Data provided section start

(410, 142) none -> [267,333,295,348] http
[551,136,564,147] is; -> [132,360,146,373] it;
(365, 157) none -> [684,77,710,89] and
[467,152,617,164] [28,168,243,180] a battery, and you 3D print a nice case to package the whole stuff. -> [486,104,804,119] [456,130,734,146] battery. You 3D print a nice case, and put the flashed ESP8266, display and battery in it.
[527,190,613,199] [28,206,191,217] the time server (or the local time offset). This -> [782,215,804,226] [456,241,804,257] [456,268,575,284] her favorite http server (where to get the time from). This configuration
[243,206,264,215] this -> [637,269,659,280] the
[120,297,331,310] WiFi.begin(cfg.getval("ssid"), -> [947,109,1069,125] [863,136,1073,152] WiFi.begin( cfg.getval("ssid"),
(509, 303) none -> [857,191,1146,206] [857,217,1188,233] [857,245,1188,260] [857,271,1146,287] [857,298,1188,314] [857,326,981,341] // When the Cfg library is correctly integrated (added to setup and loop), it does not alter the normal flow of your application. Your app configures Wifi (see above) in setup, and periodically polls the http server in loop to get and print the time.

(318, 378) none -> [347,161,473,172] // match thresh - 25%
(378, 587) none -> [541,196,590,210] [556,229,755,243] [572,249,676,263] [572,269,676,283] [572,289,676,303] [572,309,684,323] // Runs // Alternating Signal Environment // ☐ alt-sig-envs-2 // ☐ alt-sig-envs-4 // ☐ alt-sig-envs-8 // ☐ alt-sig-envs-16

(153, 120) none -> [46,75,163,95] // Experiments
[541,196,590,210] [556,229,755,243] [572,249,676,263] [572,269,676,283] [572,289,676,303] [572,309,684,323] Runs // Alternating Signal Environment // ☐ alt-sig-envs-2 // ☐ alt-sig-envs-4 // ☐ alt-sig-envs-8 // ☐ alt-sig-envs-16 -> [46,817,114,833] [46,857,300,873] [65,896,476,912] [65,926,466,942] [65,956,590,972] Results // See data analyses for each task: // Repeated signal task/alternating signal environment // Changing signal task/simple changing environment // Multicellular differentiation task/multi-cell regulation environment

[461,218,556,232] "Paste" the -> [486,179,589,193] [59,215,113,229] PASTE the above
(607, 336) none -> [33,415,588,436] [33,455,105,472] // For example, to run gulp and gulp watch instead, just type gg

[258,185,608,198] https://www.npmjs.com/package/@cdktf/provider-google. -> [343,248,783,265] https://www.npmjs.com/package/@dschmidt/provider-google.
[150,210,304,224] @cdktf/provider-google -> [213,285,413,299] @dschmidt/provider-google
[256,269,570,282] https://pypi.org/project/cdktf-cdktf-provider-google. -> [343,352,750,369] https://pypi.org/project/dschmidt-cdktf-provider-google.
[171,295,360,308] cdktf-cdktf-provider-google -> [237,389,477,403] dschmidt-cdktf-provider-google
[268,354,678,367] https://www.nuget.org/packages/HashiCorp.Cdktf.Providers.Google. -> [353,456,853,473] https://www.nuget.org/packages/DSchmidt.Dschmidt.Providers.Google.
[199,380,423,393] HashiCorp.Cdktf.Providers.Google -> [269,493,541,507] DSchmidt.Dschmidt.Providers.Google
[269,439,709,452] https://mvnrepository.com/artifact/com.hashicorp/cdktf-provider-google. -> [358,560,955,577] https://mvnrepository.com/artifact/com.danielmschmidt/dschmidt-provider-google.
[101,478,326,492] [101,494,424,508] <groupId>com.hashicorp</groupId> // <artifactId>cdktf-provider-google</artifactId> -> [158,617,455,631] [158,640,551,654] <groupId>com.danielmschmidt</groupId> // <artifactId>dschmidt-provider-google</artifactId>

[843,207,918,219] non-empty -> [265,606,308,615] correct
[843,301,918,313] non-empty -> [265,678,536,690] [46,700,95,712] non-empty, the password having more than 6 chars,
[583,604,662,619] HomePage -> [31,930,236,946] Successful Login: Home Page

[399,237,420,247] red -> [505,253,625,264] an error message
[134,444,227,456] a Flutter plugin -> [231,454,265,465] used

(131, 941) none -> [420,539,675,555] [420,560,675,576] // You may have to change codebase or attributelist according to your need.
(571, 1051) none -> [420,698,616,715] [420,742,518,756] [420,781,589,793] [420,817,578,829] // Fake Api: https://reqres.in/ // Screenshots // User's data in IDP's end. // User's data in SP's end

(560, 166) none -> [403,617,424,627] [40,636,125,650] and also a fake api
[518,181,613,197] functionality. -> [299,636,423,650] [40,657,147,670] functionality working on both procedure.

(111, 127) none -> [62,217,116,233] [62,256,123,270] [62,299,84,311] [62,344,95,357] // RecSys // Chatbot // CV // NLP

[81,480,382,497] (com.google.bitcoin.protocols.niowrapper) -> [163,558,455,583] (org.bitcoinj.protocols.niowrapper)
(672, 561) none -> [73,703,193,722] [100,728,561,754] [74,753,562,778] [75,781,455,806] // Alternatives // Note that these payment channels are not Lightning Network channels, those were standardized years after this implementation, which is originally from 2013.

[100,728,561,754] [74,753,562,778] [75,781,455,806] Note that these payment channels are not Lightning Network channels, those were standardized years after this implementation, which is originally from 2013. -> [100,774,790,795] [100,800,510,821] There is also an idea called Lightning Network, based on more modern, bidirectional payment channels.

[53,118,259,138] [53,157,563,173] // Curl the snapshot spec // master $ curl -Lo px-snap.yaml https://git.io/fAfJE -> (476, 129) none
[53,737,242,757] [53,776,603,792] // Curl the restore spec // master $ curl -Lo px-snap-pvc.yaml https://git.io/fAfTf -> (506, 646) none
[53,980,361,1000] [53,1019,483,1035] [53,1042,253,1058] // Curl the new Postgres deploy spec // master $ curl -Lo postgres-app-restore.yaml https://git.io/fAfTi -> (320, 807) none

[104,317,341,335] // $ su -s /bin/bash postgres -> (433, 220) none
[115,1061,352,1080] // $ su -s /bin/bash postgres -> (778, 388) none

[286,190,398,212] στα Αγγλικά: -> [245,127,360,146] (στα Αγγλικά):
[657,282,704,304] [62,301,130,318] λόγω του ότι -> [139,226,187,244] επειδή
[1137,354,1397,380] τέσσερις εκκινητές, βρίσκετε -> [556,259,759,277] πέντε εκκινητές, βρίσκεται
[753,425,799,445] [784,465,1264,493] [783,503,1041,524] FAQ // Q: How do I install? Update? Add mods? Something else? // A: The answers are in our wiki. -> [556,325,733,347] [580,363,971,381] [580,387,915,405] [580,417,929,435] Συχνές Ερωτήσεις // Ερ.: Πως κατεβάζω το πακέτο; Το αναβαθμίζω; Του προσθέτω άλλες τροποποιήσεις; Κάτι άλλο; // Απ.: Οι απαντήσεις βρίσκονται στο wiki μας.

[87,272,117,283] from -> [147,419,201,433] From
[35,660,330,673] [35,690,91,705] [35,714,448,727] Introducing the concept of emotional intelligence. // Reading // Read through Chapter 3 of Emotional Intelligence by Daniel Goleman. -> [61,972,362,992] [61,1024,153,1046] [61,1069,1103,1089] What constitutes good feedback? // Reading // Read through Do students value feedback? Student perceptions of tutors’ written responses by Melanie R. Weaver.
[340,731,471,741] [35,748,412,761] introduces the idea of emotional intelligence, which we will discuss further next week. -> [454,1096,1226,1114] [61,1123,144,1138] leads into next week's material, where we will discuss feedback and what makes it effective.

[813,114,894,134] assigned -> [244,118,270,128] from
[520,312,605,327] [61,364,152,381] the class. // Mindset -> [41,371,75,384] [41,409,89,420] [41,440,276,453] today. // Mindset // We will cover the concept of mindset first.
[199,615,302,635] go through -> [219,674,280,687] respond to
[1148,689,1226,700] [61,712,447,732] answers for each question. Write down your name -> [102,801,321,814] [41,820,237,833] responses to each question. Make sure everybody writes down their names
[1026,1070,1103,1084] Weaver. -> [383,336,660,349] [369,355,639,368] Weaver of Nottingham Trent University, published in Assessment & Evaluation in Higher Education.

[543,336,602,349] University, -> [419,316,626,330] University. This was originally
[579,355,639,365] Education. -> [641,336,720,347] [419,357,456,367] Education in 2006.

Data provided section end

Work instruction: Beginning with the line that holds "[520,312,605,327] [61,364,152,381] the", copy the entries exactly to their last line, and leave out every earlier line.

Response to the task:
[520,312,605,327] [61,364,152,381] the class. // Mindset -> [41,371,75,384] [41,409,89,420] [41,440,276,453] today. // Mindset // We will cover the concept of mindset first.
[199,615,302,635] go through -> [219,674,280,687] respond to
[1148,689,1226,700] [61,712,447,732] answers for each question. Write down your name -> [102,801,321,814] [41,820,237,833] responses to each question. Make sure everybody writes down their names
[1026,1070,1103,1084] Weaver. -> [383,336,660,349] [369,355,639,368] Weaver of Nottingham Trent University, published in Assessment & Evaluation in Higher Education.

[543,336,602,349] University, -> [419,316,626,330] University. This was originally
[579,355,639,365] Education. -> [641,336,720,347] [419,357,456,367] Education in 2006.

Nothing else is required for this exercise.